ZURICH (Reuters) - Luxury goods group Richemont said it was well positioned to cope with the economic downturn as the rich still spent lavishly, but a softening in the United States weighed on its stock.

By 0826 GMT (9:26 a.m. BST), shares in Richemont, the world's second-largest luxury goods group, had fallen 3.8 percent to 62.15 Swiss francs, in line with shares in Swiss rival Swatch Group .

Richemont, whose brands include Van Cleef & Arpels, Jaeger-LeCoultre and Dunhill, is seeing signs of a slowdown in the U.S. market, Chairman Johann Rupert said in a statement prepared for the group's annual general meeting.

Analysts noted that the organic growth rate had slowed in July and August compared with the first three months of the year.

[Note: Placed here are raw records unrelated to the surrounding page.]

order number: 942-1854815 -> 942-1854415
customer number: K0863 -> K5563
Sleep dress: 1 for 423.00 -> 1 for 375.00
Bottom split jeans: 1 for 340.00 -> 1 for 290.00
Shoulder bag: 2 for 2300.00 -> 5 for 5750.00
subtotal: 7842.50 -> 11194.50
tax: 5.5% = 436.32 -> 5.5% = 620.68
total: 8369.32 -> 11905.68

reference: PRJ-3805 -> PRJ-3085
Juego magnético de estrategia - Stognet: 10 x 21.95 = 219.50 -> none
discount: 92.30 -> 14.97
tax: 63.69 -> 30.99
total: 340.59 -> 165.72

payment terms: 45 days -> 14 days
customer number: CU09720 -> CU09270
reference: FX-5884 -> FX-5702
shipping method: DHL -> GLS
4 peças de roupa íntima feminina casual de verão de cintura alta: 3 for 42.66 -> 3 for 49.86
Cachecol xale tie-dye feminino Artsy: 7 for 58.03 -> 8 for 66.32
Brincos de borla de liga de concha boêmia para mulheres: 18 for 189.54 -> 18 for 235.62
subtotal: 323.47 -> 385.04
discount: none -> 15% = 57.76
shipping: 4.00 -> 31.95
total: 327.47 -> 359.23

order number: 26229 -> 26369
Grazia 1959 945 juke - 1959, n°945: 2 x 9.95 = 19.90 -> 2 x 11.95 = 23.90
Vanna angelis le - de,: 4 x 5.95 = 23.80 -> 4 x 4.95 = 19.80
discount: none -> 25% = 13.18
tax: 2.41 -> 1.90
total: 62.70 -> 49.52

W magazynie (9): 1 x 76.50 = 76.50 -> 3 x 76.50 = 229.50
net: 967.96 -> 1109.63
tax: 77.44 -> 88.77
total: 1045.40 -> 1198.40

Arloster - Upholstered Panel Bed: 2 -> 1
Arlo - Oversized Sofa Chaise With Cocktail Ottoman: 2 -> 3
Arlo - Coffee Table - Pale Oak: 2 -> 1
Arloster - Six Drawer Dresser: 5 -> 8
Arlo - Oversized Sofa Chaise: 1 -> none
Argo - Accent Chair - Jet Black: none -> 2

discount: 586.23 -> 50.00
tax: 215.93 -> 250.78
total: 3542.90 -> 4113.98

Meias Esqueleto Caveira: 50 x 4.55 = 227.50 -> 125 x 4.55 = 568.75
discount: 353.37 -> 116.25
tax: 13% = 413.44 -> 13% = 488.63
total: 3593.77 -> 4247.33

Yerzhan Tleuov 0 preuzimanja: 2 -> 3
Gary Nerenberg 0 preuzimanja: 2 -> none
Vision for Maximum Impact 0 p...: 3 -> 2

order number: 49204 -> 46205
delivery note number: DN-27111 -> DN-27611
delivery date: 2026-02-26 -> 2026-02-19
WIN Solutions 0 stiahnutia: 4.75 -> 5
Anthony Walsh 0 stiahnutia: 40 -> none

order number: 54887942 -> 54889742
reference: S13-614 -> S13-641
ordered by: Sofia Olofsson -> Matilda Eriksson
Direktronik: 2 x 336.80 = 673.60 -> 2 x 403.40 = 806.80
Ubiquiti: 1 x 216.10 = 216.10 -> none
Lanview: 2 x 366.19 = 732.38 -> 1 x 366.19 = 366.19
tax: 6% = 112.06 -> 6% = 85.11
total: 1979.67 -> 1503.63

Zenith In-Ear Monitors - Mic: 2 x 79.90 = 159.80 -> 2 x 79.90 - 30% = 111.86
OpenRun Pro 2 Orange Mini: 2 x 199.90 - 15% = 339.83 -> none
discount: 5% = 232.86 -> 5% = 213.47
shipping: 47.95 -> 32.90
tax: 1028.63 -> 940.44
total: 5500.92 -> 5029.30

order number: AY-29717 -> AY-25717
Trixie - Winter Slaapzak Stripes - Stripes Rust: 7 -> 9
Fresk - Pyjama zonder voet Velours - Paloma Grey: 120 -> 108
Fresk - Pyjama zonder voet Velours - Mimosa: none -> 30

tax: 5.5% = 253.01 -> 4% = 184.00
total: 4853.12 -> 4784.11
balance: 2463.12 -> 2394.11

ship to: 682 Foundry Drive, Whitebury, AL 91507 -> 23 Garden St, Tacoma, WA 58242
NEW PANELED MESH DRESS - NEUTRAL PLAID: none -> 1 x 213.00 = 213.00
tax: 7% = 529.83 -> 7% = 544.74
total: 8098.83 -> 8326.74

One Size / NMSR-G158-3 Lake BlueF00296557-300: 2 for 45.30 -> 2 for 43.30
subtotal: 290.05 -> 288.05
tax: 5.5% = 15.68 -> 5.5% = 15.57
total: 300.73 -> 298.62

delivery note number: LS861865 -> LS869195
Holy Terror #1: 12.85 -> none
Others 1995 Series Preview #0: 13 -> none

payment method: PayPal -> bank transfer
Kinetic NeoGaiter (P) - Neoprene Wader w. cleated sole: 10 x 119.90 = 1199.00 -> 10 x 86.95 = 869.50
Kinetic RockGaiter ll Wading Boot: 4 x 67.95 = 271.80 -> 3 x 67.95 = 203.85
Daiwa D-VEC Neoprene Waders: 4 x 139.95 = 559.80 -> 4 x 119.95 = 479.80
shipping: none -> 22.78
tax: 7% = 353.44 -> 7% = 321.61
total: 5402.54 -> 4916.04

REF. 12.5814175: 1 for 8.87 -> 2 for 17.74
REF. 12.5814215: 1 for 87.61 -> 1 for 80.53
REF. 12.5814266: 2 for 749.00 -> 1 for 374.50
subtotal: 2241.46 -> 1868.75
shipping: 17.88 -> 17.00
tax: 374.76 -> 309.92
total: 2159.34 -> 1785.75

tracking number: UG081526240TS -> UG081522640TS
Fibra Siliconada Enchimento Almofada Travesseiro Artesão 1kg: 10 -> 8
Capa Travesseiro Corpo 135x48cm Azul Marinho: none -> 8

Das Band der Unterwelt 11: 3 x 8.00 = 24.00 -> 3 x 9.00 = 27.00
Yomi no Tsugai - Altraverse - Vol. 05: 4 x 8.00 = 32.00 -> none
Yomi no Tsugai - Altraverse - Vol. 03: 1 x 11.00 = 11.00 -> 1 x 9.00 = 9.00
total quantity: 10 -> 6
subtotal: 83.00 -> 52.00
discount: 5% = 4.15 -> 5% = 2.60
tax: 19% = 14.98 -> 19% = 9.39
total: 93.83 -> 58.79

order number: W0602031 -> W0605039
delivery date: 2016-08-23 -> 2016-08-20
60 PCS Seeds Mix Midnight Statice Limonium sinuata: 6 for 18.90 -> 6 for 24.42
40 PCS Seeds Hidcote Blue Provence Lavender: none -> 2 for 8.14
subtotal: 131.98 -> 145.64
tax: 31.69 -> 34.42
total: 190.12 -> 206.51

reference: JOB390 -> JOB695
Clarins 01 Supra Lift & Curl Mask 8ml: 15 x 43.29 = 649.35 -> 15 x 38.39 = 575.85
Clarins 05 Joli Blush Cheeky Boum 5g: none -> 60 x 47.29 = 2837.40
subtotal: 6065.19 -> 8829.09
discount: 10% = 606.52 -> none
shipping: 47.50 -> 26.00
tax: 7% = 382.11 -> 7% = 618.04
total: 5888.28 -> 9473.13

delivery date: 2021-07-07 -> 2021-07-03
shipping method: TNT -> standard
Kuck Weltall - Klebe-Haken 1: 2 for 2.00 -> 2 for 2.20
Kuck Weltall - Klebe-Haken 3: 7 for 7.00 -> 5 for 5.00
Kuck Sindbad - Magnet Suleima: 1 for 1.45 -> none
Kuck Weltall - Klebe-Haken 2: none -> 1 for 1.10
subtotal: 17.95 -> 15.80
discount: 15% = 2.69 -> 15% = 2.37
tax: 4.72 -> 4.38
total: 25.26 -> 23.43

"The figures (for the first five months) showed the expected slowdown in comparison to the very strong first quarter but with organic growth of 18 percent (they are) still very strong, which means July/August organic sales were up 15 percent," said Vontobel analyst Rene Weber, who has a buy rating on the stock.

But Weber said the negative currency impact should be smaller in the second half of the year, adding the focus would now be on Richemont's move to become a pure luxury player with the disposal of its British American Tobacco stake.

TOP END STILL BUY

Sales from April to August rose 11 percent at actual rates, the same pace as in the year-ago period, slightly ahead of the average analyst forecast of 10 percent in a Reuters poll.

"To date, the top end of the luxury market - where Richemont's Maisons are predominantly positioned - has not been affected," Rupert said.

"That is not to say that Richemont is immune from a slowdown but we do believe that we are better placed than many to weather difficult times ahead," he said.

The group, whose high-end brands also include Cartier jewellery and Piaget watches, said sales in Europe rose 17 percent, while sales jumped 19 percent in the Asia-Pacific region. But sales fell 8 percent in Japan.

"European sales were particularly strong in France, the U.K. and Switzerland, which benefited from strong tourist traffic from emerging market economies," Rupert said.

Gloomy consumer sentiment does not yet seem to have hit luxury goods groups as they benefit from a rise in deep-pocketed customers in countries like Brazil, Russia, India and China, who are spending on upmarket fashion, watches and other accessories.

At constant exchange rates, Richemont's five-month sales rose 18 percent, compared with a 17 percent constant-rate gain in the same period last year.

Richemont, which is controlled by South Africa's billionaire Rupert family, generates most of its sales outside Europe but reports in euros, making it sensitive to exchange rate swings such as this year's gains in the euro against yen and dollar.

In August, the group said it would spin off its stake in British American Tobacco and that it would repackage its luxury business as a Swiss-listed company to be called Compagnie Financiere Richemont (CFR).

BAT shares will distributed on or around Nov 3 if the move is approved by unitholders at meetings held on Oct 8 and Oct 9, Richemont said.

Richemont shares are trading at around 14 times expected 2009 earnings, in line with its main rival LVMH .

(Editing by Sue Thomas)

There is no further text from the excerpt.